Treatment for Peptic Ulcer
Treatment recommendations of the American College of Gastroenterology are based on the realization that peptic ulcer disease is usually the result of Helicobacter pylori (H. pylori) infection, or is caused by taking prescription or non prescription nonsteroidal anti-inflammatory drugs (NSAIDs) such as aspirin, ibuprofen, and naproxen sodium. The first step is to stop taking NSAIDs or aspirin if they are used. Successful eradication of the infection cures most patients who are not taking aspirin or a NSAID.

  • Helicobacter pylori (H. pylori): (HELL-ih-koh-BAK-tur py-LOH-ree) A spiral shaped type of bacteria that weakens the protective mucous coating of the stomach and duodenum (the first part of the small intestine), which allows acid to get through to the sensitive lining beneath.
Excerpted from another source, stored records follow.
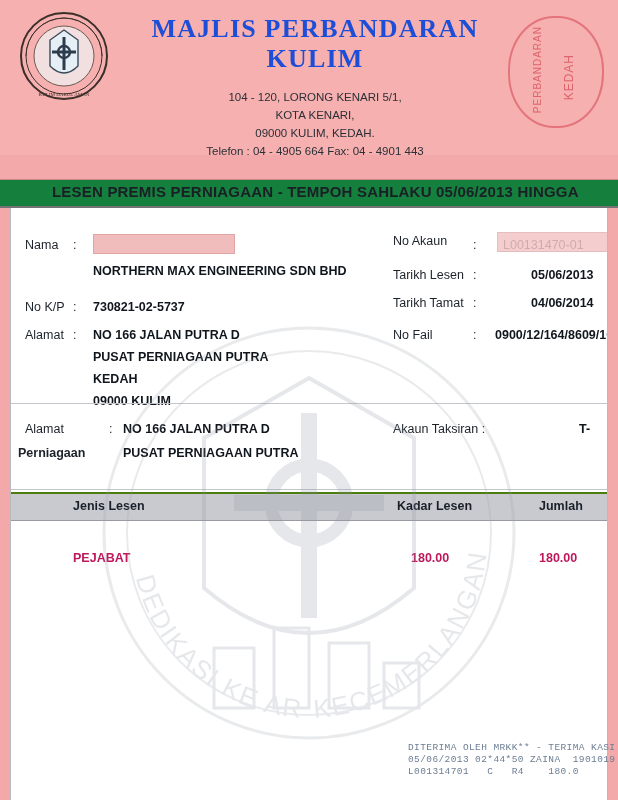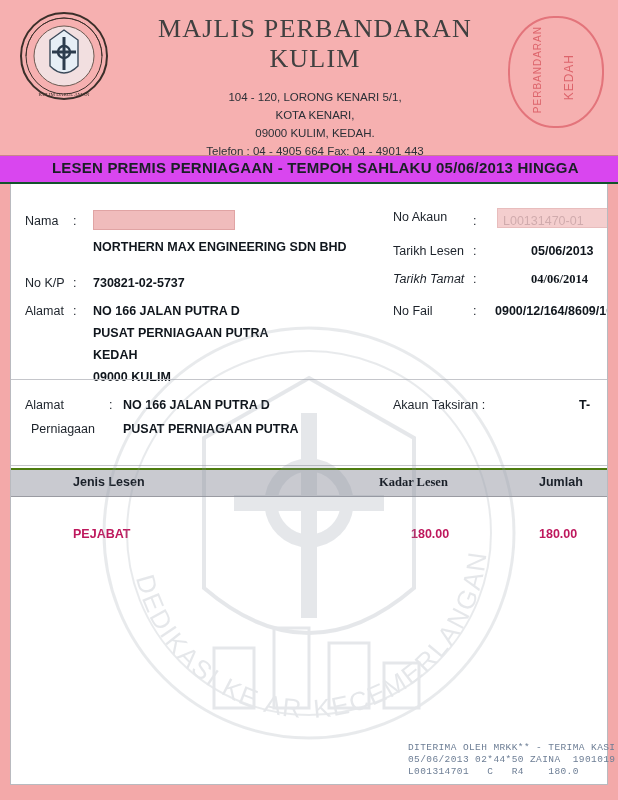"MAJLIS PERBANDARAN KULIM" .org-title { color: #404040 -> #1d4ed8; font-weight: normal -> bold }
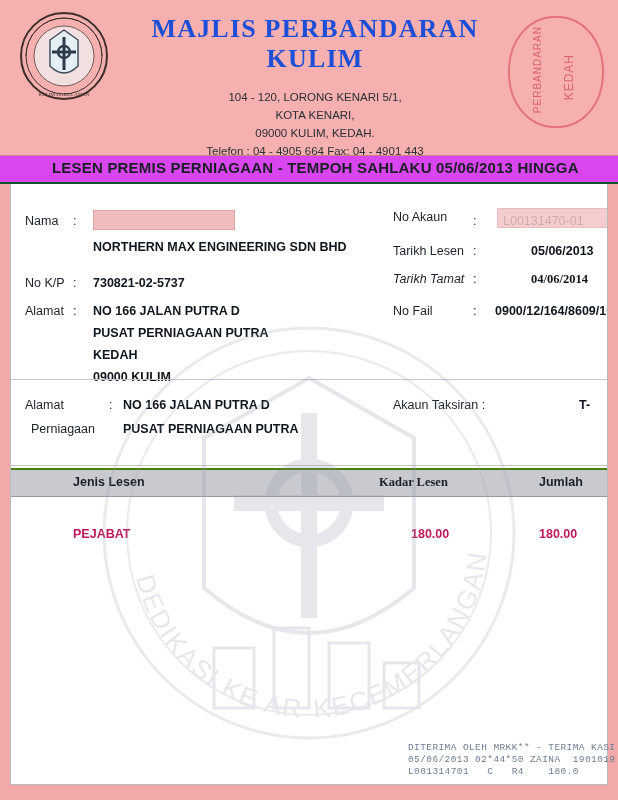"LESEN PREMIS PERNIAGAAN - TEMPOH" .title-bar { background: #d946ef -> #15803d; border-bottom: 2px solid #14532d -> 2px solid #737373; margin-top: none -> 24px }
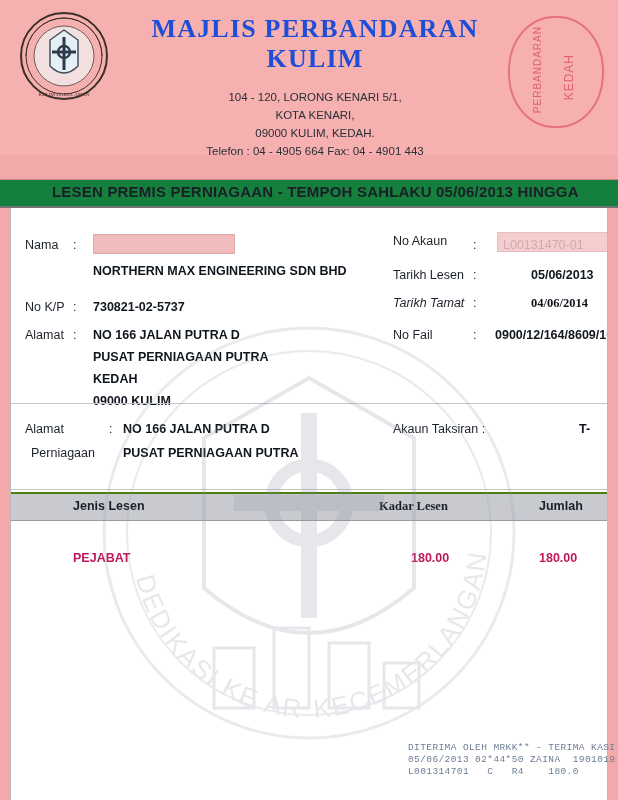"Tarikh Tamat" div.lbl { font-style: italic -> none }
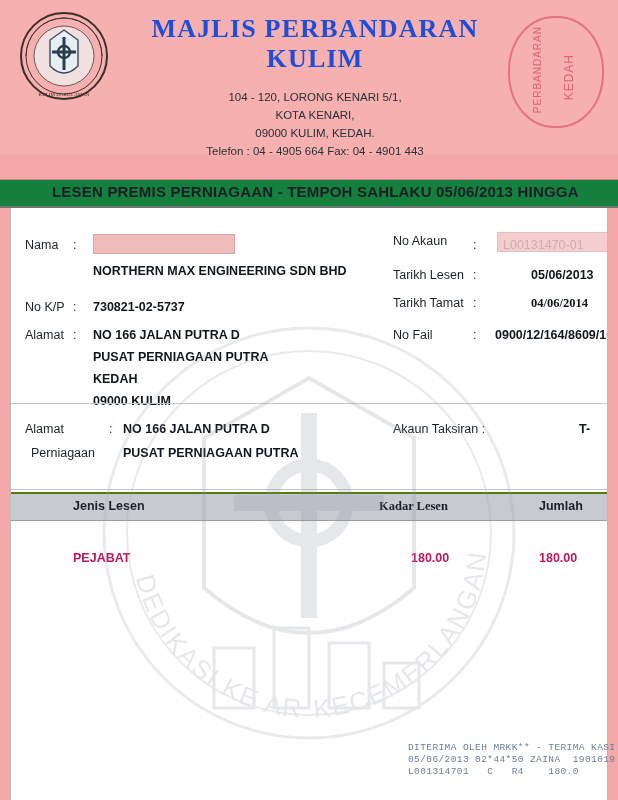"04/06/2014" div.val { font-family: Liberation Serif, serif -> none }
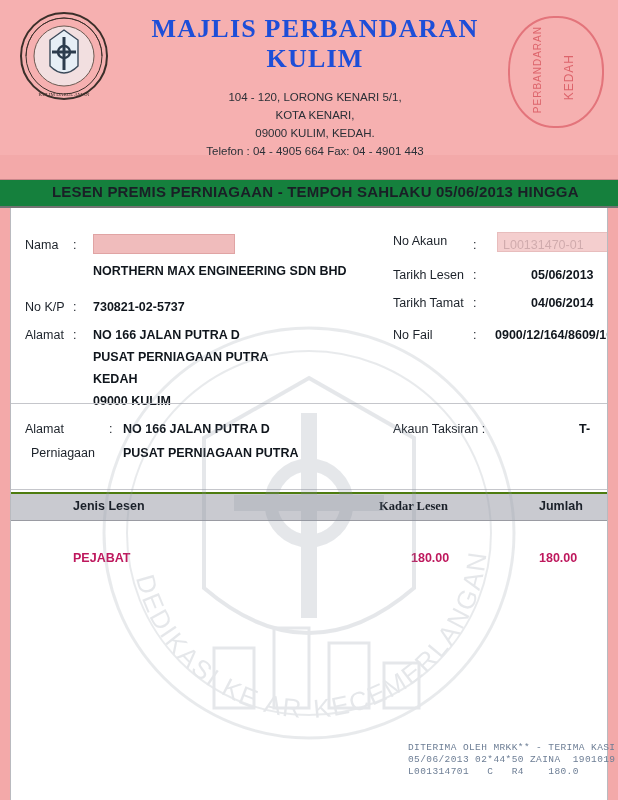"Perniagaan" div.lbl { font-weight: none -> bold; left: 20px -> 7px }
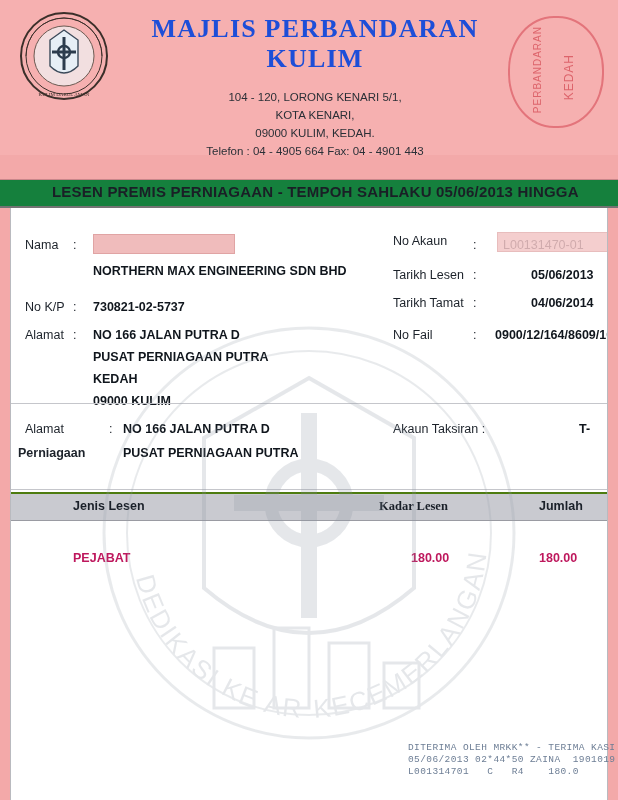"Kadar Lesen" div.col-head { font-family: Liberation Serif, serif -> none; left: 368px -> 386px }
Both the acid and the bacteria irritate the lining and cause a sore, or ulcer.

Patients with a prior history of peptic ulcer disease, active peptic ulcer disease, or gastric lymphoma (stomach cancer), should be tested for H. pylori infection. If they test positive, they should be treated with antibiotic therapy. If the tests are negative for H. pylori infection, patients are treated with traditional ulcer therapy that blocks the production of stomach acid and protects the tissues lining the stomach and duodenum (the first part of the small intestine). For NSAID induced ulcers, cytoprotective agents, or drugs that coat and protect the stomach mucosa, may be used.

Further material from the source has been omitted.